SYLVIE CORBET, Associated Press

PARIS (AP) — The Council of Europe is taking new steps to combat violence against women under a newly ratified convention that comes into force Friday.

Fourteen European states are committing themselves to better fight violence against women following the signature of the so-called “Istanbul Convention.”

The convention comes into force on Friday in 11 member states (Turkey, Albania, Italy, Montenegro, Bosnia and Herzegovina, Serbia, Austria, Andorra, Spain, Denmark) and will be joined by France, Sweden and Malta in November.

“Violence against women remains one of the most widespread human rights violations which take place every day in Europe”, said Nils Muiznieks, Council of Europe Commissioner for Human Rights, in a statement published this week.

The convention obliges participating governments to take measures to counter domestic violence, forced marriage, stalking and sexual violence.

At least 12 women are killed by gender-related violence in Europe every day, according to the Council of Europe.

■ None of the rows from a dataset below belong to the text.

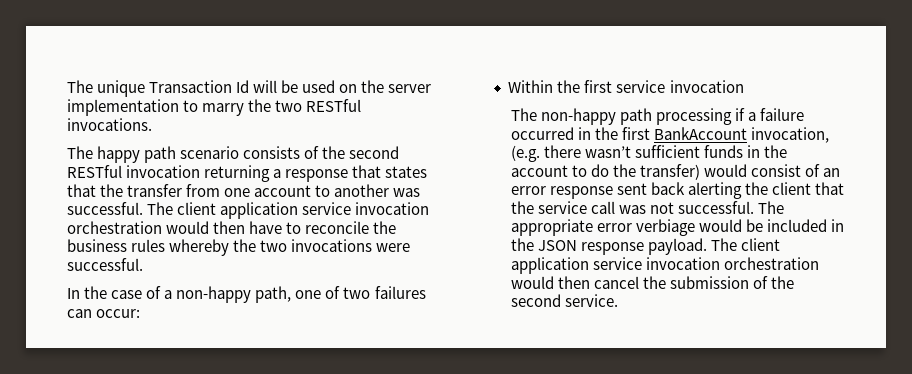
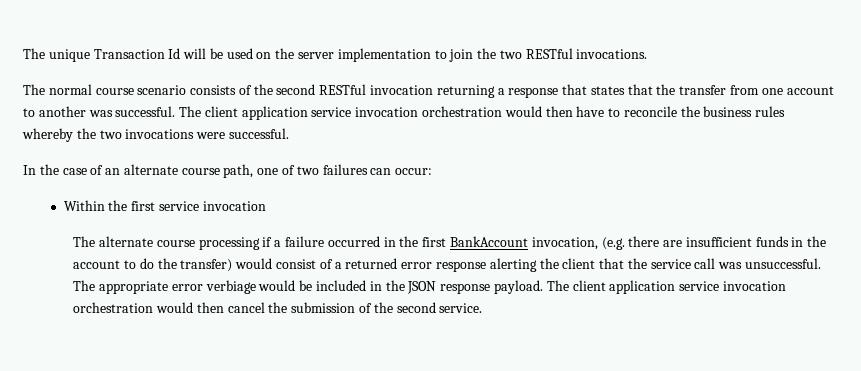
- The unique Transaction Id will be used on the server implementation to marry the two RESTful invocations.
+ The unique Transaction Id will be used on the server implementation to join the two RESTful invocations.
- The happy path scenario consists of the second RESTful invocation returning a response that states that the transfer from one account to another was successful.
+ The normal course scenario consists of the second RESTful invocation returning a response that states that the transfer from one account to another was successful.
- In the case of a non-happy path, one of two failures can occur:
+ In the case of an alternate course path, one of two failures can occur:
- The non-happy path processing if a failure occurred in the first BankAccount invocation, (e.g. there wasn’t sufficient funds in the account to do the transfer) would consist of an error response sent back alerting the client that the service call was not successful.
+ The alternate course processing if a failure occurred in the first BankAccount invocation, (e.g. there are insufficient funds in the account to do the transfer) would consist of a returned error response alerting the client that the service call was unsuccessful.

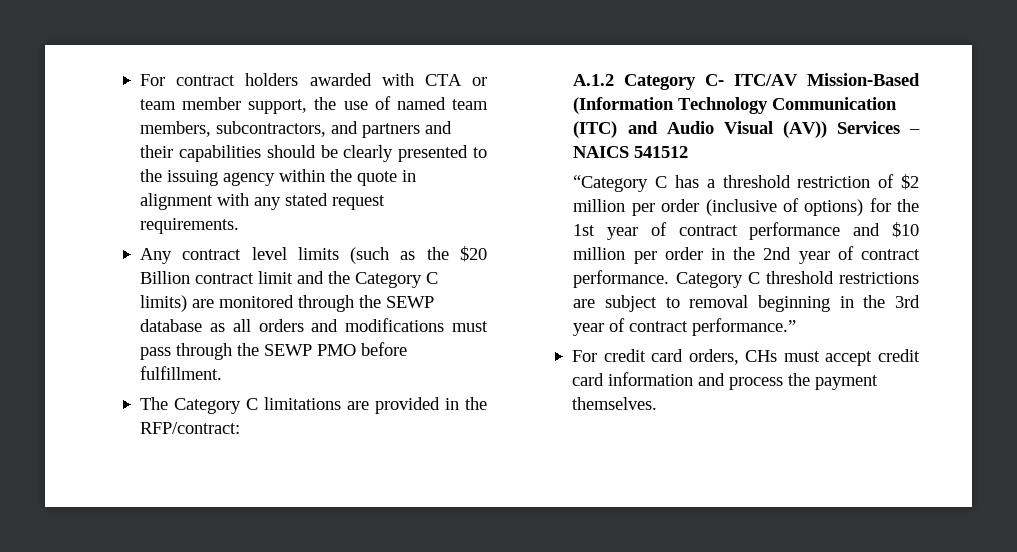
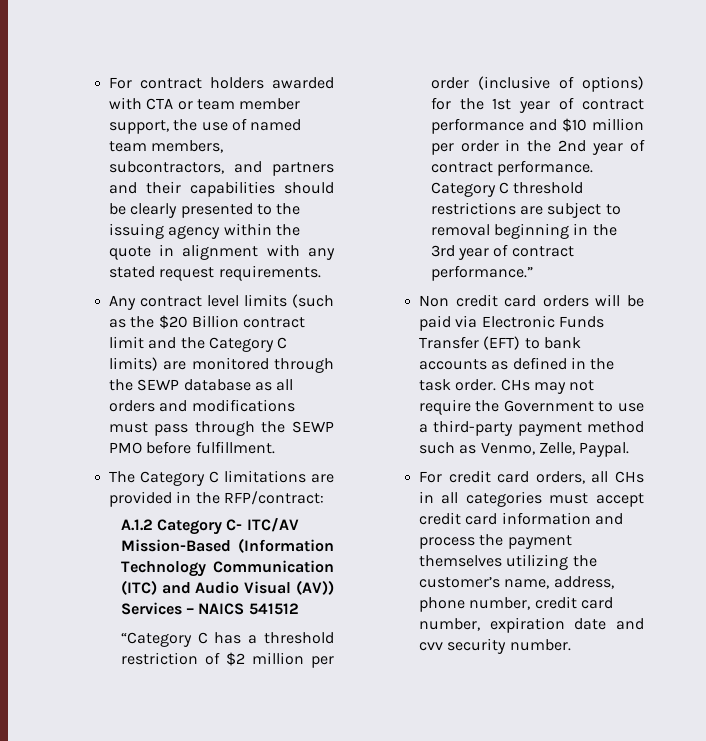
+ Non credit card orders will be paid via Electronic Funds Transfer (EFT) to bank accounts as defined in the task order. CHs may not require the Government to use a third-party payment method such as Venmo, Zelle, Paypal.
- For credit card orders, CHs must accept credit card information and process the payment themselves.
+ For credit card orders, all CHs in all categories must accept credit card information and process the payment themselves utilizing the customer’s name, address, phone number, credit card number, expiration date and cvv security number.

In 2013 domestic violence claimed the lives of 121 women in France, 134 in Italy and 143 in the United Kingdom, according to national statistics.

The convention also targets female genital mutilation, forced abortion and forced sterilization, sexual harassment, and crimes committed in the name of “honor.”

Signatories must “ensure that victims have access to services facilitating their recovery from violence” including “services such as legal and psychological counselling, financial assistance, housing, education, training and assistance in finding employment,” according to the convention. They must also “provide for the setting-up of appropriate, easily accessible shelters in sufficient numbers to provide safe accommodation for and to reach out pro-actively to victims, especially women and their children”.

Independent experts will monitor governments’ compliance with the convention.

Another 22 nations in the 47-member Council of Europe — the continent’s leading human rights body — have signed the convention but not yet ratified. Eleven have so far ignored it, including Russia.